Requiem

My grandfather died in 2003, and if it were true that time heals all wounds his death is one I should be long recovered from, but I’m not. The missing waxes and wanes, but it is never entirely absent. This month, this year, I have missed him more than at any time since he left us.

We seem to be having quite a conversation about men recently, and perhaps that is part of why I am missing him. He was one of the best men I’ve known. My grandfather was, in many ways, a guy’s guy. I’ve seen photos of the strong young man he once was, and I know there was some turbulence in his youth. I know he had no trouble holding his own, at any time in his life. He was a tough man who spent his life doing physical labor, but he was also a gentle man who wrote poems to his grand-daughter:

Because his father, an immigrant from Germany, died in a construction accident when my grandfather was still a teen-ager, he was not able to pursue a formal education as he would have liked to. Instead, he became a machinist and welder and served our country working in the Bremerton shipyards during the second world war. Later, he owned his own small business, Ott’s Welding and Machine Works. He was a lifelong Republican and a devout Catholic. He was also the person who taught me about the injustices committed upon native people and black Americans. He hated Hitler and the tactics he’d used to gain and keep power. One of his favorite sayings was, “I may not agree with what you say, but I will defend to the death your right to say it.” This, during an era of so much protest against actions with which he likely agreed.

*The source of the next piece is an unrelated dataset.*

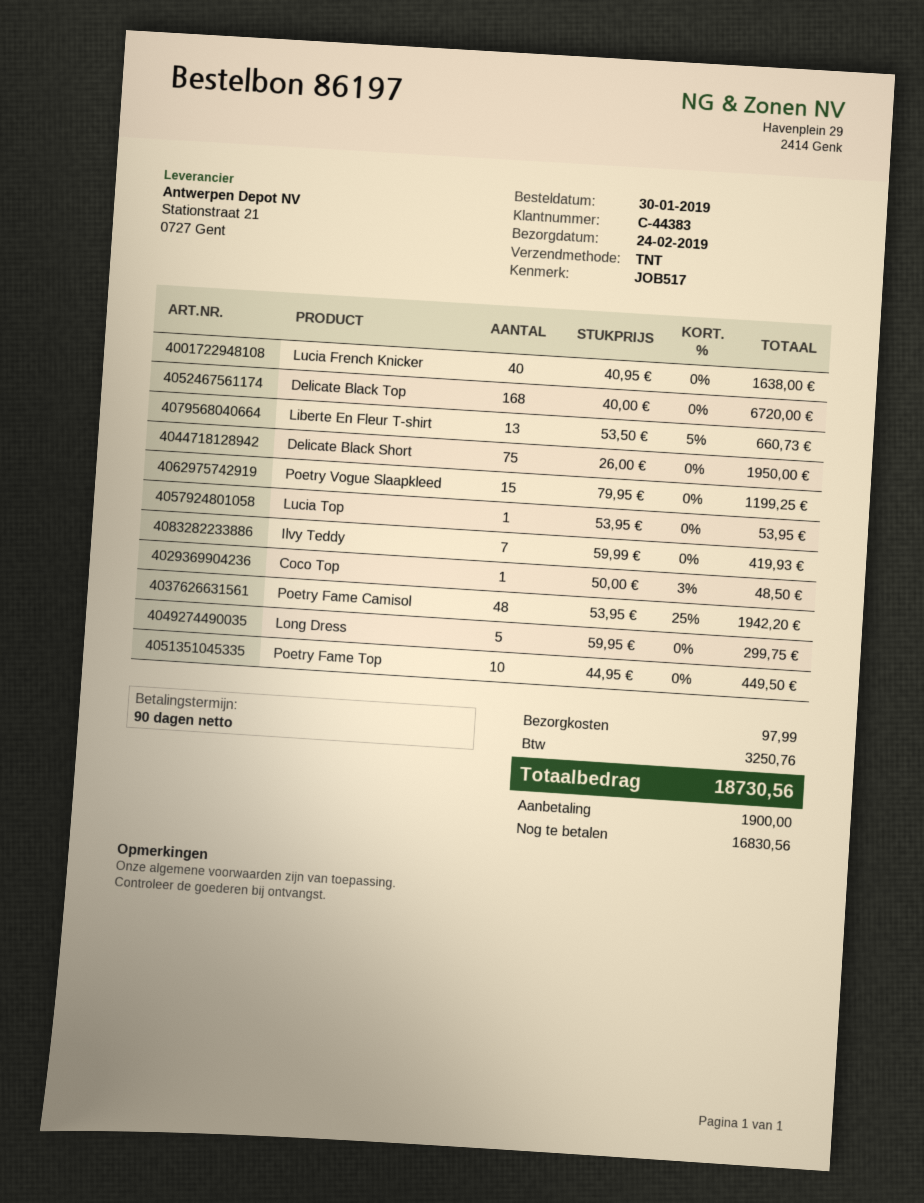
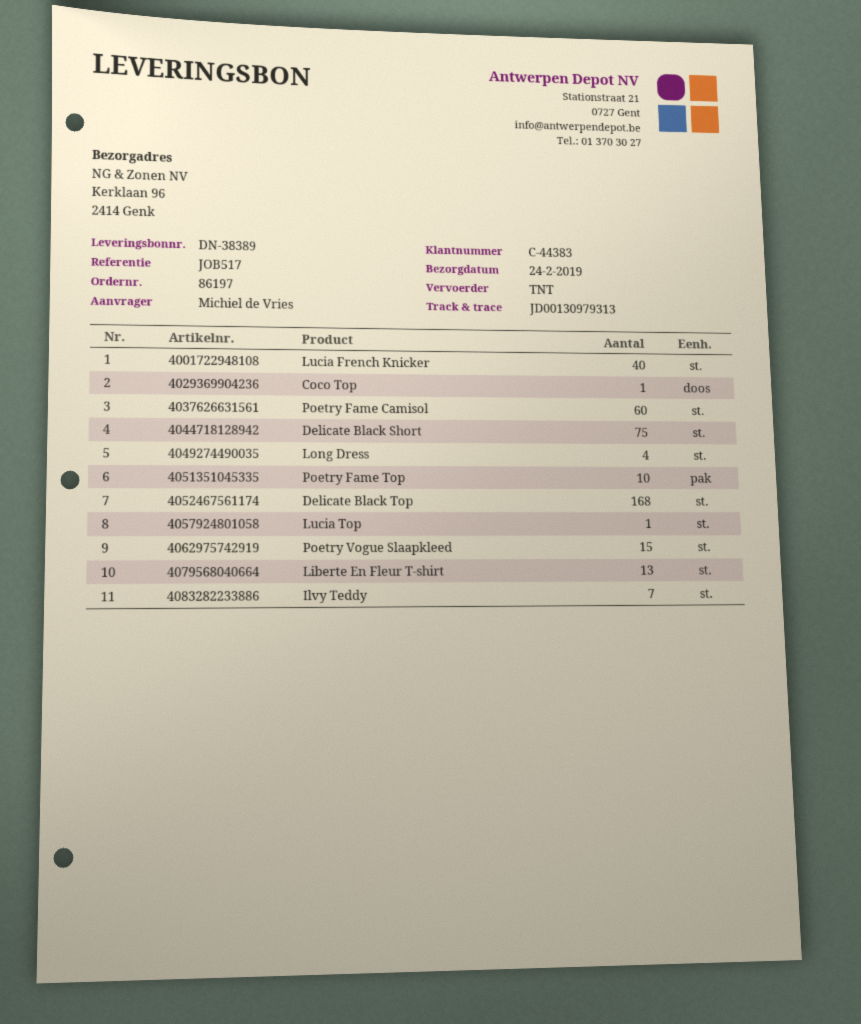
Poetry Fame Camisol: 48 -> 60
Long Dress: 5 -> 4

He also taught me much about how men should treat girls and women. I remember only one time in which his anger was directed at me. I made a face at the asparagus my grandmother had made for dinner, and both the words and tone of his rebuke were sharp. Later, he apologized for the sharpness and explained what had made him angry. He did not want to see my grandmother’s work disrespected. He adored her and viewed her as his partner in their business and home. They were always a team.

As I became a young adult and developed my own political views, we both became aware that mine were different from his. That never changed our relationship. We knew that despite our different ideas about how to achieve the kind of America we wanted, what we wanted was the same: a country with equal opportunities for everyone, in which who you are matters less than what you do. He taught me that it is important to play by the rules and to play fair. To be honorable and to have integrity. He never suggested, in words or actions, that I mattered less than anyone else because I’m female, or that any person mattered less than another because of their skin color. Those were not his political values, they were his human values, and he imparted them to me.

I know that many of the ideas and beliefs I had for decades about what our country is and how it works were, at best, incomplete.  I know there are things he never saw or knew about what has created and denied opportunities for all of us, but that doesn’t change the goodness he embodied. I miss him, and I miss living in a country where I felt confident that most people wanted those same things for everyone that both he and I wanted for them. Where I believed that our systems were strong enough to protect us from those who did not.

I know that my grief and sadness and feelings of loss for the man my grandfather was are all mixed up with those I have about losing the beliefs I once had about my country. The country he taught me to believe in because he thought it was what I know he was:  decent, fair, just, humane. What I wouldn’t give to be able to talk with him again, and to feel about all of my countrymen what I once felt about and for them. To believe in them–in us–the way I still believe in him and what he stood for.